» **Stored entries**
——————————

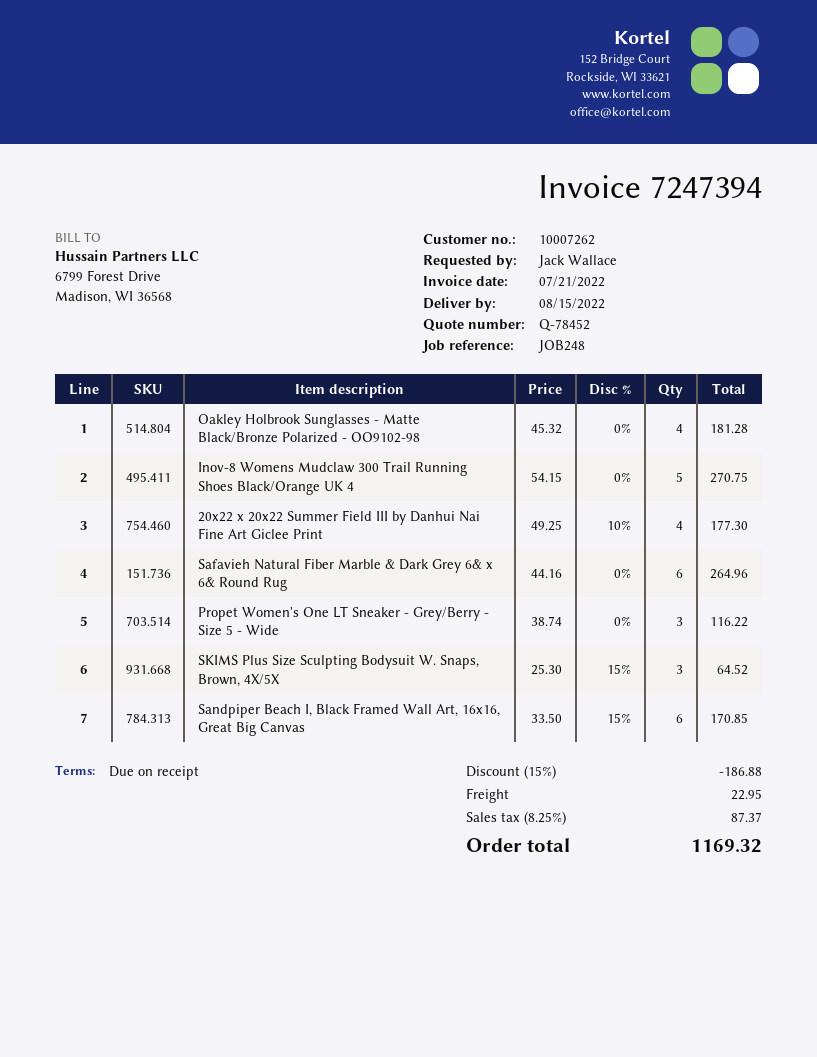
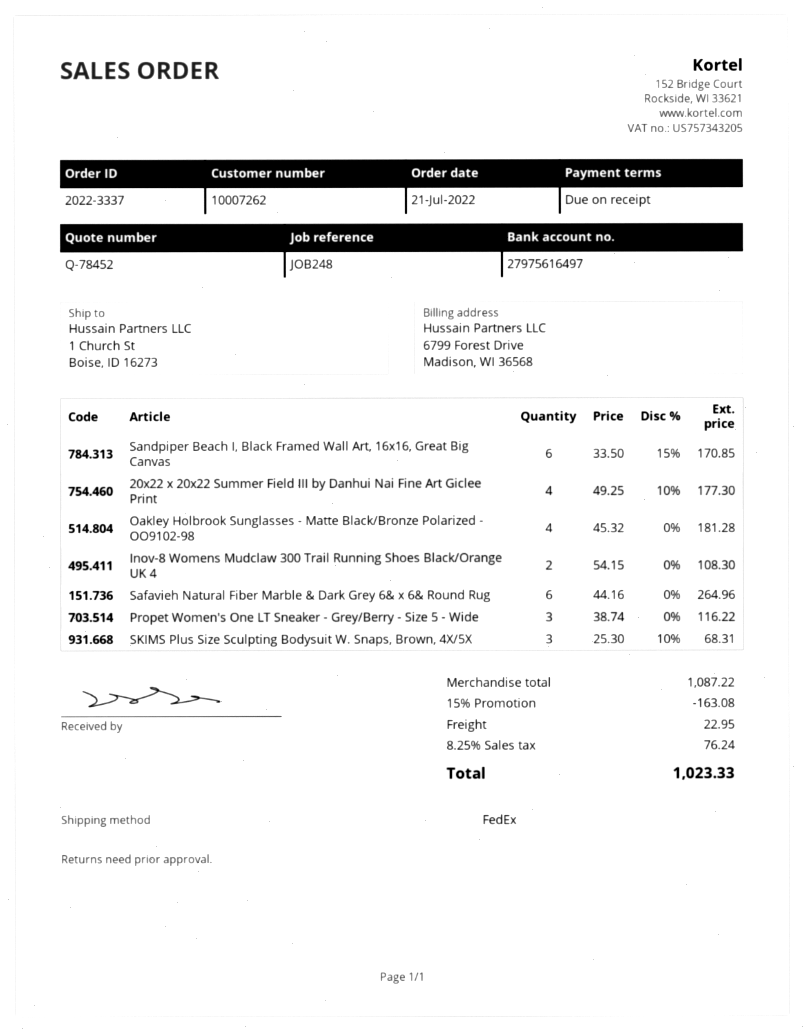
Inov-8 Womens Mudclaw 300 Trail Running Shoes Black/Orange UK 4: 5 x 54.15 = 270.75 -> 2 x 54.15 = 108.30
SKIMS Plus Size Sculpting Bodysuit W. Snaps, Brown, 4X/5X: 3 x 25.30 - 15% = 64.52 -> 3 x 25.30 - 10% = 68.31
discount: 15% = 186.88 -> 15% = 163.08
tax: 8.25% = 87.37 -> 8.25% = 76.24
total: 1169.32 -> 1023.33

——————————

After removing the pictures, set down every record above exactly as it stands.

Inov-8 Womens Mudclaw 300 Trail Running Shoes Black/Orange UK 4: 5 x 54.15 = 270.75 -> 2 x 54.15 = 108.30
SKIMS Plus Size Sculpting Bodysuit W. Snaps, Brown, 4X/5X: 3 x 25.30 - 15% = 64.52 -> 3 x 25.30 - 10% = 68.31
discount: 15% = 186.88 -> 15% = 163.08
tax: 8.25% = 87.37 -> 8.25% = 76.24
total: 1169.32 -> 1023.33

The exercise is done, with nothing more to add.